Work required —
Below are the entries to work from; restate word for word the portion that opens with the line containing "order date: 2024-03-25 -> 2024-03-19" and closes with the line containing "total: 301.94 -> 338.46", keeping both.

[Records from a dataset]

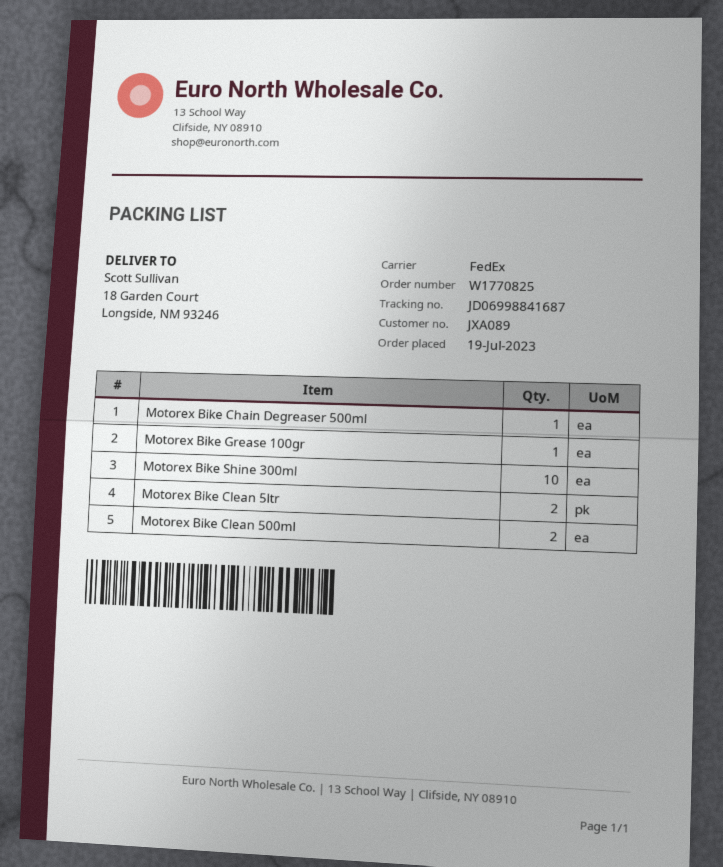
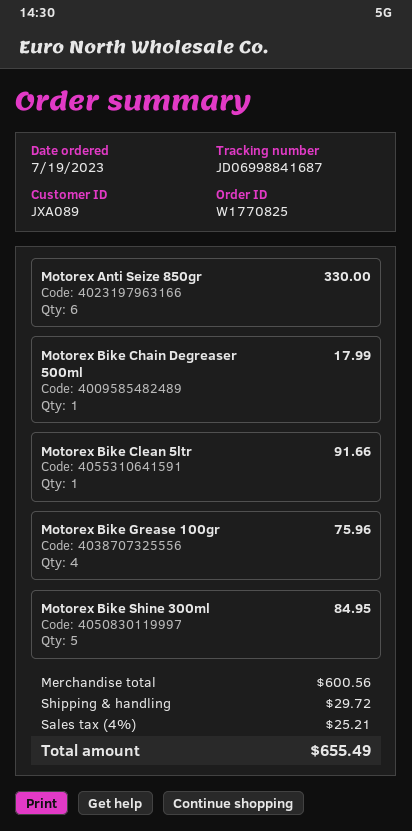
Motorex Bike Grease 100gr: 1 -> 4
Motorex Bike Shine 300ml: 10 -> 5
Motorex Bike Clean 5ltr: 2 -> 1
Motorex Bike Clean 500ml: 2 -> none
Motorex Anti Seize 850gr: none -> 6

...

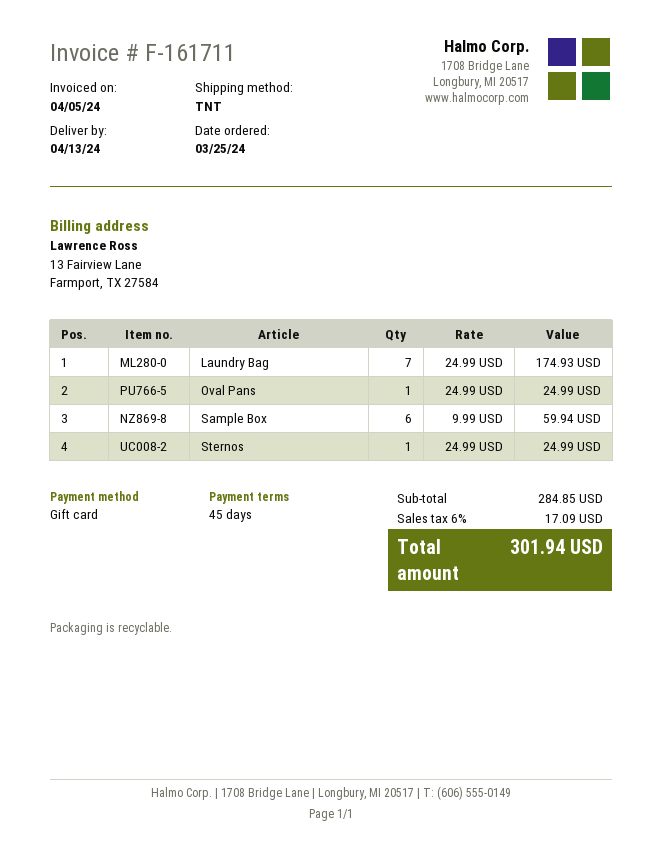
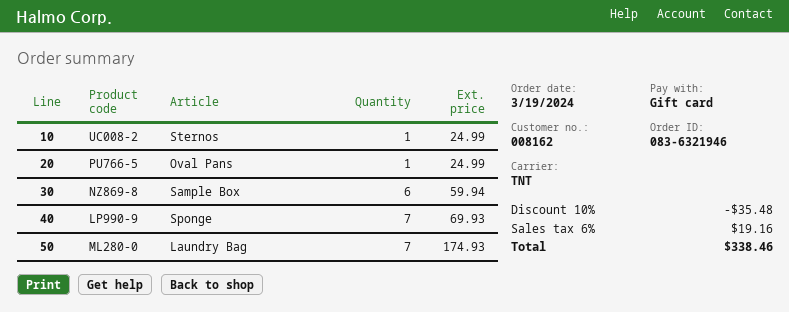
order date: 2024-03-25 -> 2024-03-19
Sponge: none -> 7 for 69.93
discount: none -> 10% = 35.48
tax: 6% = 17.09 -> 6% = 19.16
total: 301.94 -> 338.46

Solution to this exercise —
order date: 2024-03-25 -> 2024-03-19
Sponge: none -> 7 for 69.93
discount: none -> 10% = 35.48
tax: 6% = 17.09 -> 6% = 19.16
total: 301.94 -> 338.46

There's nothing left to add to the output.